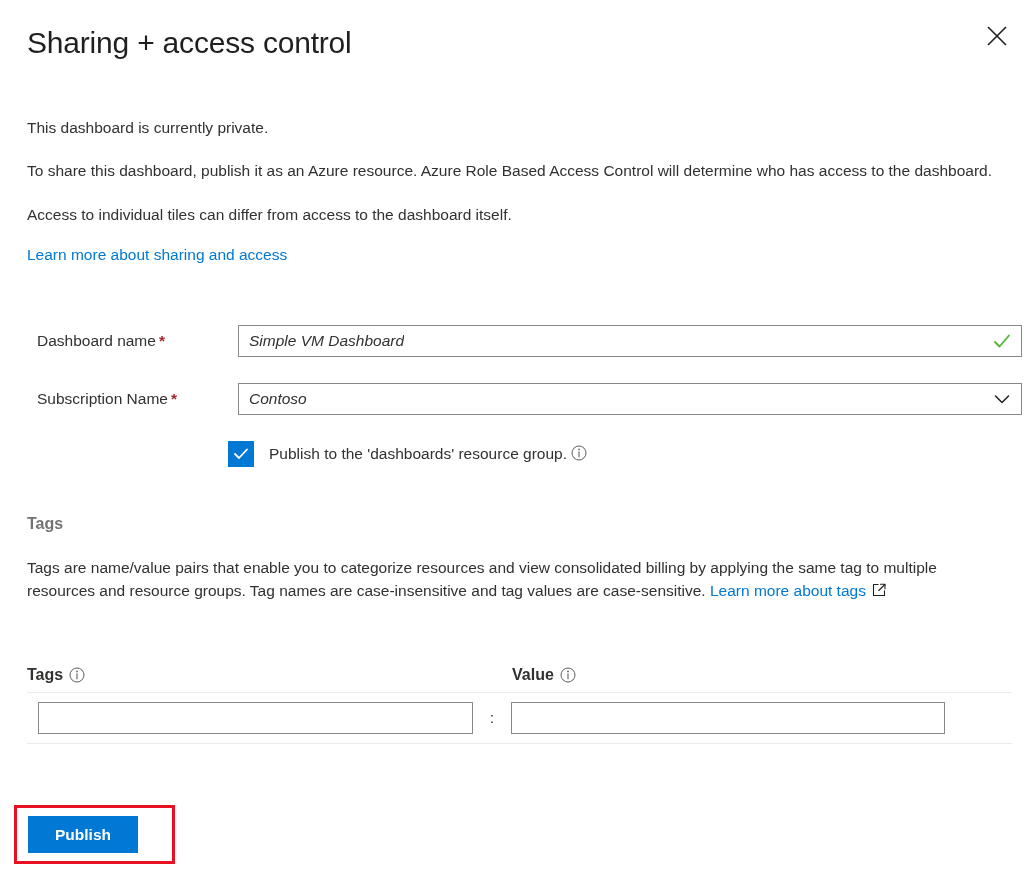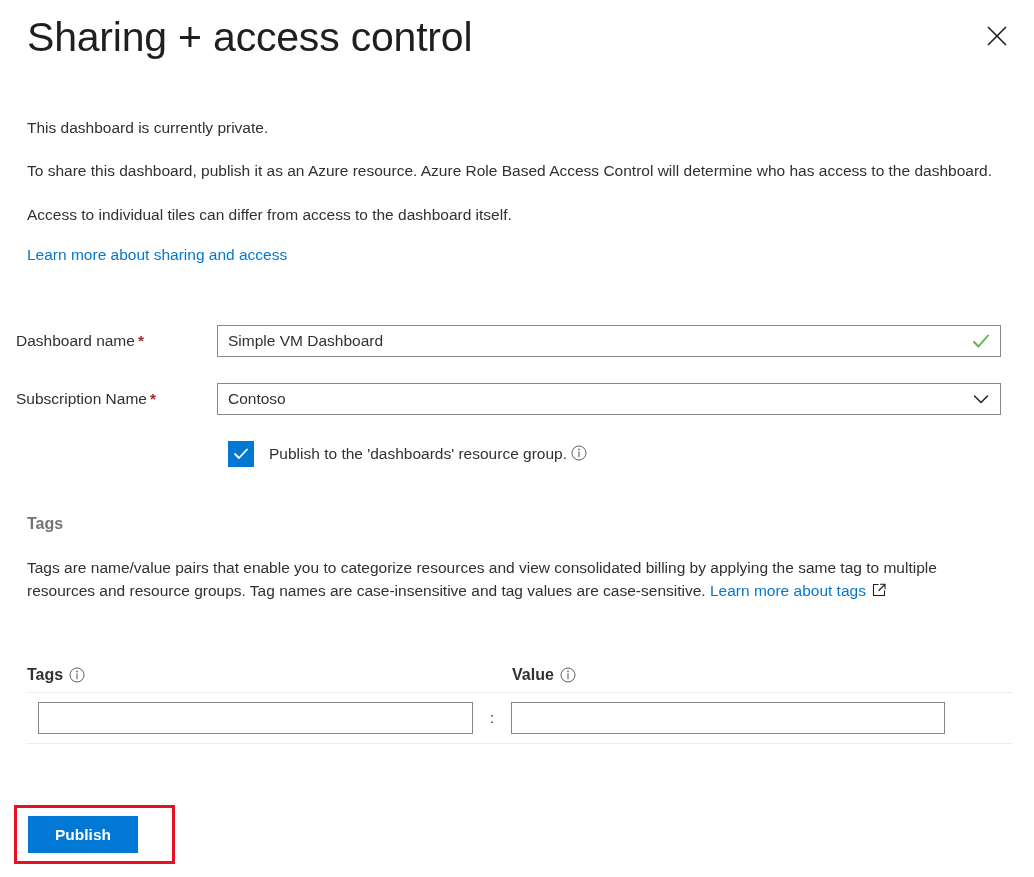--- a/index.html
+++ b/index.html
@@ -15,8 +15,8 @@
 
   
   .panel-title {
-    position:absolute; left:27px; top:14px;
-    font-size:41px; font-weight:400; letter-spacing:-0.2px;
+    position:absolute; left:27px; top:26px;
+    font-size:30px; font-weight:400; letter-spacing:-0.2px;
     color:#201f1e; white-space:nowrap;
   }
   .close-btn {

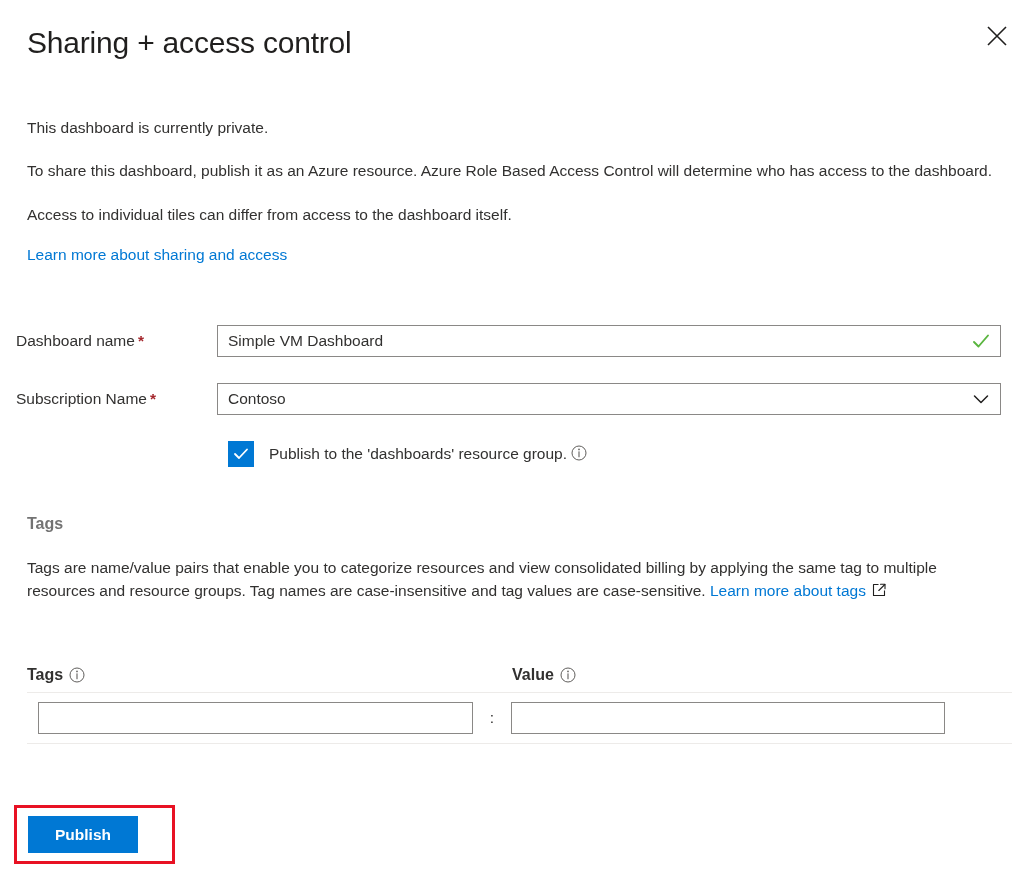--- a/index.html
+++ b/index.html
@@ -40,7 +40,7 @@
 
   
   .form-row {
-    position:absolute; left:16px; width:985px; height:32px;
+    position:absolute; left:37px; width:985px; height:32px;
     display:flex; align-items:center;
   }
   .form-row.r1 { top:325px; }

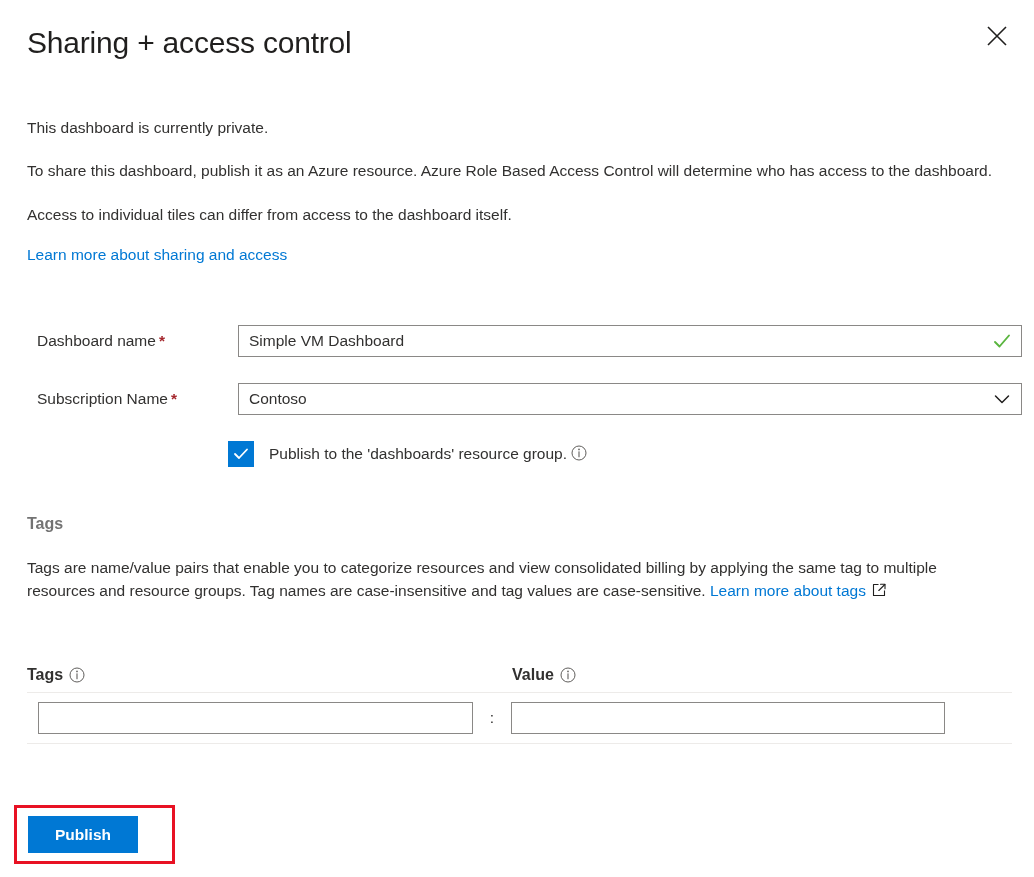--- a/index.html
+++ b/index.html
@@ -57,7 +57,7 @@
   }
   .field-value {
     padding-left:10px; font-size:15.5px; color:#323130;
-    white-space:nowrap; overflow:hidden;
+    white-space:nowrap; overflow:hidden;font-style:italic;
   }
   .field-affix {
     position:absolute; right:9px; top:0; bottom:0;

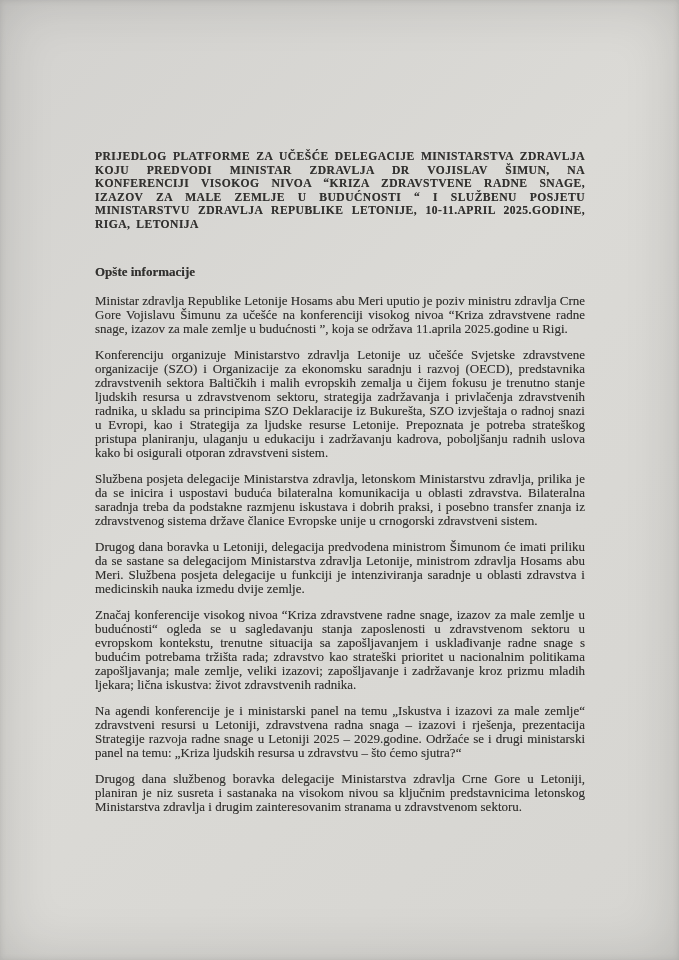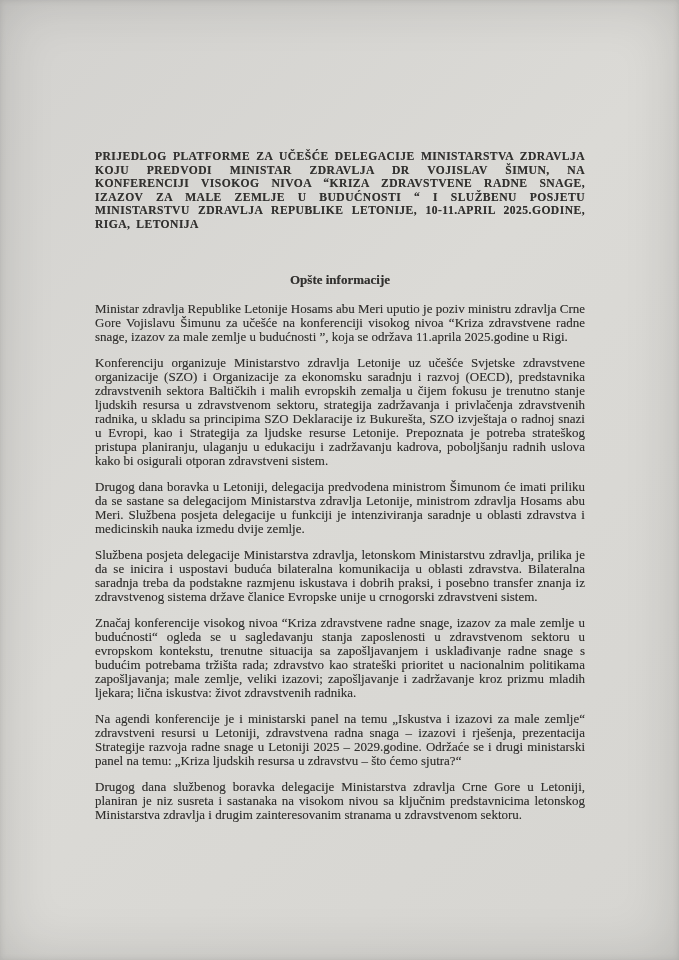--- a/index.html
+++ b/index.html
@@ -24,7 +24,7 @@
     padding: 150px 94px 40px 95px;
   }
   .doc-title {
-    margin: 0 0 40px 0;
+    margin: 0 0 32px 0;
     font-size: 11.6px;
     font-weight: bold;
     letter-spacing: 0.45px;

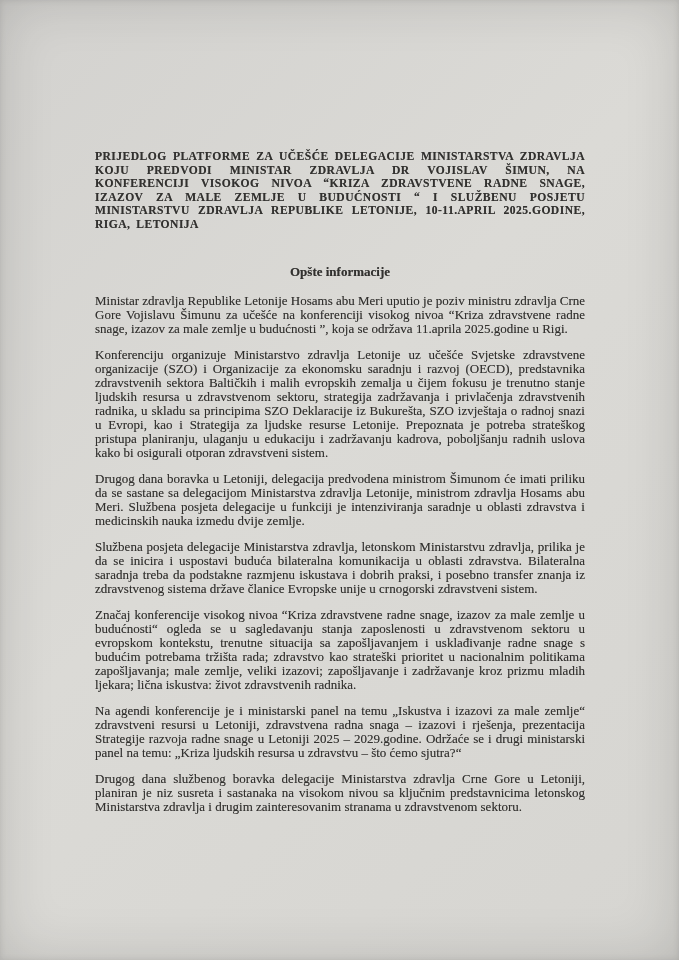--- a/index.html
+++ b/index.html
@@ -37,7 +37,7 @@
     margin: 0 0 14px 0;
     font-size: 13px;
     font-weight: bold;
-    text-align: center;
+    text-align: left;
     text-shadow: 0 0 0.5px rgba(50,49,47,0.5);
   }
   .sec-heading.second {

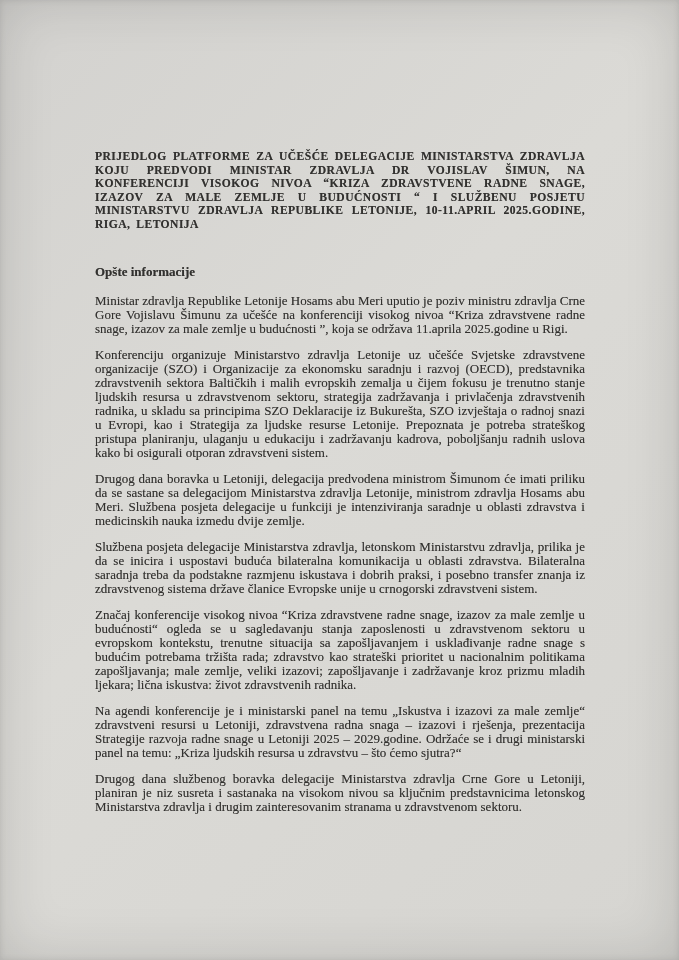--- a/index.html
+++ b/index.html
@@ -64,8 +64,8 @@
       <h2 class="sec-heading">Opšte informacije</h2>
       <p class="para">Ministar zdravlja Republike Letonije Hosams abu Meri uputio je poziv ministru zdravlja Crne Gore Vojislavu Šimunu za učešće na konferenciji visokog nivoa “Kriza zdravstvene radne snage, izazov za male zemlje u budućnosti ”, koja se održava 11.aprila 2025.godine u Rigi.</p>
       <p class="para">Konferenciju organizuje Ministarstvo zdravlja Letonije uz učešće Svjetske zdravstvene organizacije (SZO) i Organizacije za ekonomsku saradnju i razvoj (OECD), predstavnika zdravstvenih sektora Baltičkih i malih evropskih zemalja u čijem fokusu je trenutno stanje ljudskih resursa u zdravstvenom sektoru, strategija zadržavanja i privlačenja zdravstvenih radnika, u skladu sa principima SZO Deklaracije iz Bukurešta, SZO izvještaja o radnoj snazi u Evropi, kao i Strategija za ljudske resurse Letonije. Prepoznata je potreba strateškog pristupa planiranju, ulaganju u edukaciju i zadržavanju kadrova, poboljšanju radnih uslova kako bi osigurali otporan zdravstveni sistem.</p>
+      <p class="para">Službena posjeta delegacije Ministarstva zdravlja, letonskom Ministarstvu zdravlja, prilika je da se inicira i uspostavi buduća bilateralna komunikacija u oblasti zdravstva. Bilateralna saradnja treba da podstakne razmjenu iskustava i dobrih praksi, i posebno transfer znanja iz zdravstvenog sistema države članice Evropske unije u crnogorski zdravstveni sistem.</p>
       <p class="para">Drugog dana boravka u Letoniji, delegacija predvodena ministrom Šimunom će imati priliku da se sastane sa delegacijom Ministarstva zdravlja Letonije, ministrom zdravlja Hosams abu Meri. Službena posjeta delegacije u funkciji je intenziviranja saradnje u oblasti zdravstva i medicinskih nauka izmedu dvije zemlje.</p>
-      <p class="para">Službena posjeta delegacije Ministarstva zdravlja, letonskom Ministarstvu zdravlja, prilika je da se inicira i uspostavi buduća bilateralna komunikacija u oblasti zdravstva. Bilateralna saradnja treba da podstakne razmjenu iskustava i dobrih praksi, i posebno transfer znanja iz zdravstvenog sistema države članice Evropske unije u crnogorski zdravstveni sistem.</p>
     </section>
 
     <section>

--- Your instructions ---
Please output the full listing above exactly, minus any pictures.

--- Answer to this task ---
--- a/index.html
+++ b/index.html
@@ -15,8 +15,8 @@
 
   
   .panel-title {
-    position:absolute; left:27px; top:14px;
-    font-size:41px; font-weight:400; letter-spacing:-0.2px;
+    position:absolute; left:27px; top:26px;
+    font-size:30px; font-weight:400; letter-spacing:-0.2px;
     color:#201f1e; white-space:nowrap;
   }
   .close-btn {

--- a/index.html
+++ b/index.html
@@ -40,7 +40,7 @@
 
   
   .form-row {
-    position:absolute; left:16px; width:985px; height:32px;
+    position:absolute; left:37px; width:985px; height:32px;
     display:flex; align-items:center;
   }
   .form-row.r1 { top:325px; }

--- a/index.html
+++ b/index.html
@@ -57,7 +57,7 @@
   }
   .field-value {
     padding-left:10px; font-size:15.5px; color:#323130;
-    white-space:nowrap; overflow:hidden;
+    white-space:nowrap; overflow:hidden;font-style:italic;
   }
   .field-affix {
     position:absolute; right:9px; top:0; bottom:0;

--- a/index.html
+++ b/index.html
@@ -24,7 +24,7 @@
     padding: 150px 94px 40px 95px;
   }
   .doc-title {
-    margin: 0 0 40px 0;
+    margin: 0 0 32px 0;
     font-size: 11.6px;
     font-weight: bold;
     letter-spacing: 0.45px;

--- a/index.html
+++ b/index.html
@@ -37,7 +37,7 @@
     margin: 0 0 14px 0;
     font-size: 13px;
     font-weight: bold;
-    text-align: center;
+    text-align: left;
     text-shadow: 0 0 0.5px rgba(50,49,47,0.5);
   }
   .sec-heading.second {

--- a/index.html
+++ b/index.html
@@ -64,8 +64,8 @@
       <h2 class="sec-heading">Opšte informacije</h2>
       <p class="para">Ministar zdravlja Republike Letonije Hosams abu Meri uputio je poziv ministru zdravlja Crne Gore Vojislavu Šimunu za učešće na konferenciji visokog nivoa “Kriza zdravstvene radne snage, izazov za male zemlje u budućnosti ”, koja se održava 11.aprila 2025.godine u Rigi.</p>
       <p class="para">Konferenciju organizuje Ministarstvo zdravlja Letonije uz učešće Svjetske zdravstvene organizacije (SZO) i Organizacije za ekonomsku saradnju i razvoj (OECD), predstavnika zdravstvenih sektora Baltičkih i malih evropskih zemalja u čijem fokusu je trenutno stanje ljudskih resursa u zdravstvenom sektoru, strategija zadržavanja i privlačenja zdravstvenih radnika, u skladu sa principima SZO Deklaracije iz Bukurešta, SZO izvještaja o radnoj snazi u Evropi, kao i Strategija za ljudske resurse Letonije. Prepoznata je potreba strateškog pristupa planiranju, ulaganju u edukaciju i zadržavanju kadrova, poboljšanju radnih uslova kako bi osigurali otporan zdravstveni sistem.</p>
+      <p class="para">Službena posjeta delegacije Ministarstva zdravlja, letonskom Ministarstvu zdravlja, prilika je da se inicira i uspostavi buduća bilateralna komunikacija u oblasti zdravstva. Bilateralna saradnja treba da podstakne razmjenu iskustava i dobrih praksi, i posebno transfer znanja iz zdravstvenog sistema države članice Evropske unije u crnogorski zdravstveni sistem.</p>
       <p class="para">Drugog dana boravka u Letoniji, delegacija predvodena ministrom Šimunom će imati priliku da se sastane sa delegacijom Ministarstva zdravlja Letonije, ministrom zdravlja Hosams abu Meri. Službena posjeta delegacije u funkciji je intenziviranja saradnje u oblasti zdravstva i medicinskih nauka izmedu dvije zemlje.</p>
-      <p class="para">Službena posjeta delegacije Ministarstva zdravlja, letonskom Ministarstvu zdravlja, prilika je da se inicira i uspostavi buduća bilateralna komunikacija u oblasti zdravstva. Bilateralna saradnja treba da podstakne razmjenu iskustava i dobrih praksi, i posebno transfer znanja iz zdravstvenog sistema države članice Evropske unije u crnogorski zdravstveni sistem.</p>
     </section>
 
     <section>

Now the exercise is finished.